By the following July, Pat was so uncomfortable that she could barely eat. She went back to her regular doctor and had another ultrasound. This time it showed a mass. She was referred to a gynecologic oncologist. Pat had surgery and was diagnosed with stage II ovarian cancer.
“I was devastated … because the only thing I knew was that Gilda Radner had it, and she died,” Pat says. “First you expect you’re going to die, then you have to figure out how to live.”
That wasn’t easy at first. After she finished her treatment, she kept expecting to have a recurrence, even though her surgeon told her that her relatively early stage at diagnosis improved her odds. Pat even postponed needed hernia surgery, figuring she was going to have another operation for cancer anyway, so she could take care of everything at once. Meanwhile, she began educating herself about ovarian cancer. She read a lot and looked for a support group. To her disappointment, she couldn’t find one. She told a friend involved with a breast cancer organization, who said, “You can’t do this alone. You’re going to have to find others.”
Gradually, Pat connected with other ovarian cancer survivors. She and a few other women in the Washington, D.C., area put a notice in The Washington Post announcing a meeting on ovarian cancer advocacy. To their surprise, 30 people showed up. They formed a group called the Ovarian Cancer Coalition of Greater Washington.

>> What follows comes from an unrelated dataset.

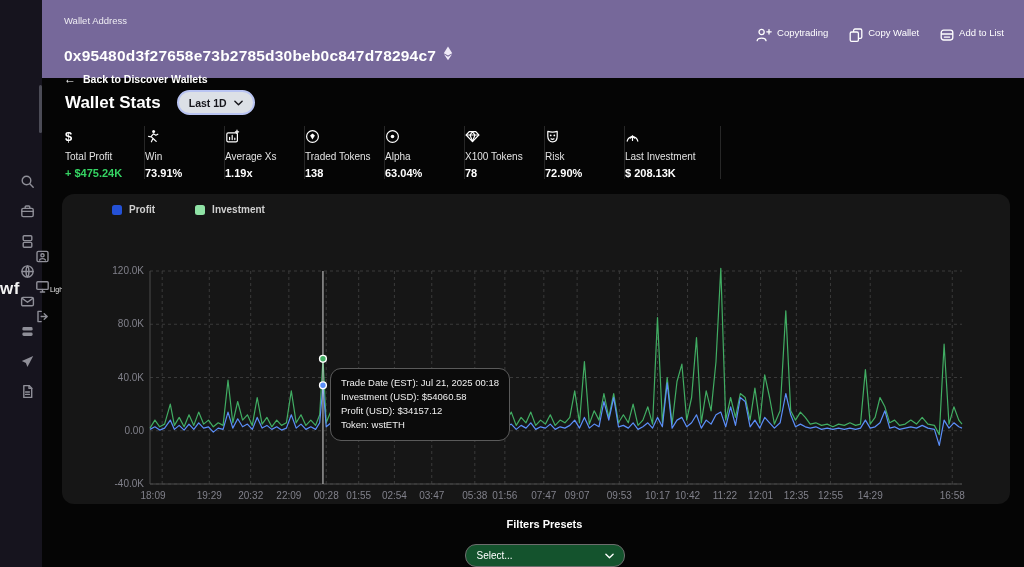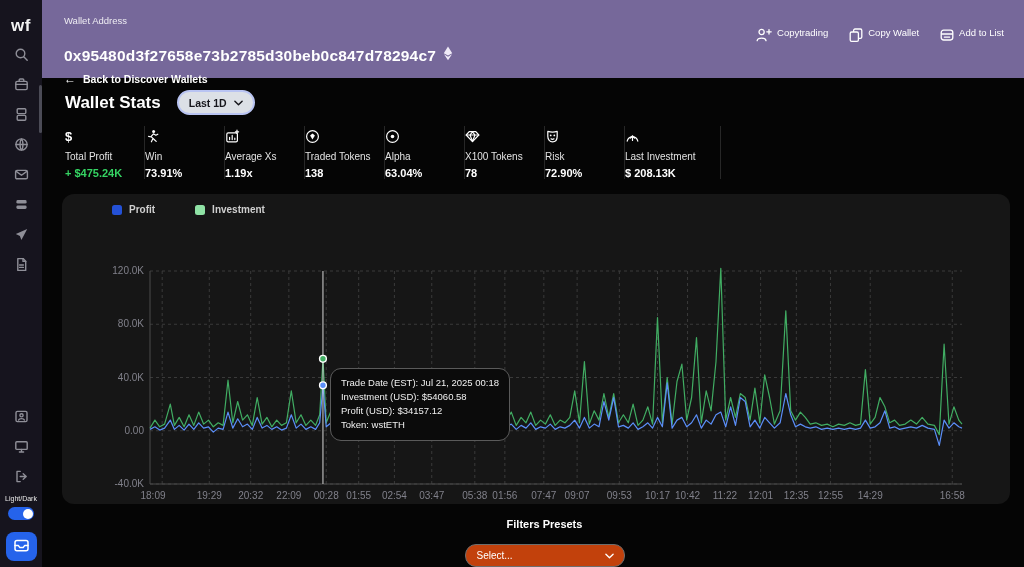"wf" .sidebar { flex-direction: column -> row }
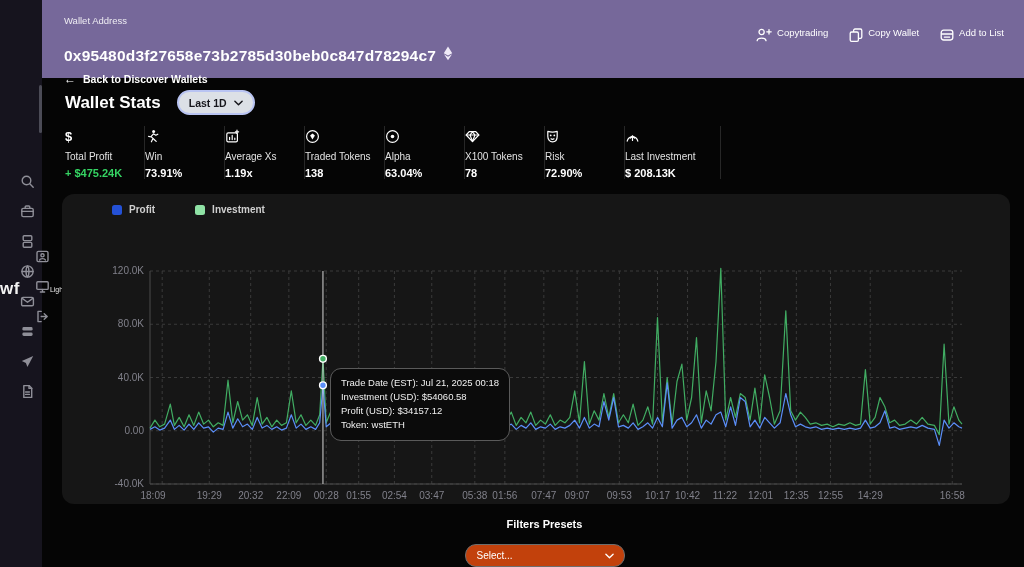"Select..." .select { background: #c2410c -> #14532d }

From there, Pat, representing the Washington group, and leaders from six other organizations established the Ovarian Cancer National Alliance (OCNA). From the beginning, OCNA’s foremost goal has been to raise awareness of ovarian cancer among the public, physicians and policymakers. As Pat’s experience demonstrates, ovarian cancer often goes undetected or misdiagnosed at an early stage. Alliance members have worked to promote earlier detection. As Pat and her colleagues continue to say today, “Until there’s a test, awareness is best.”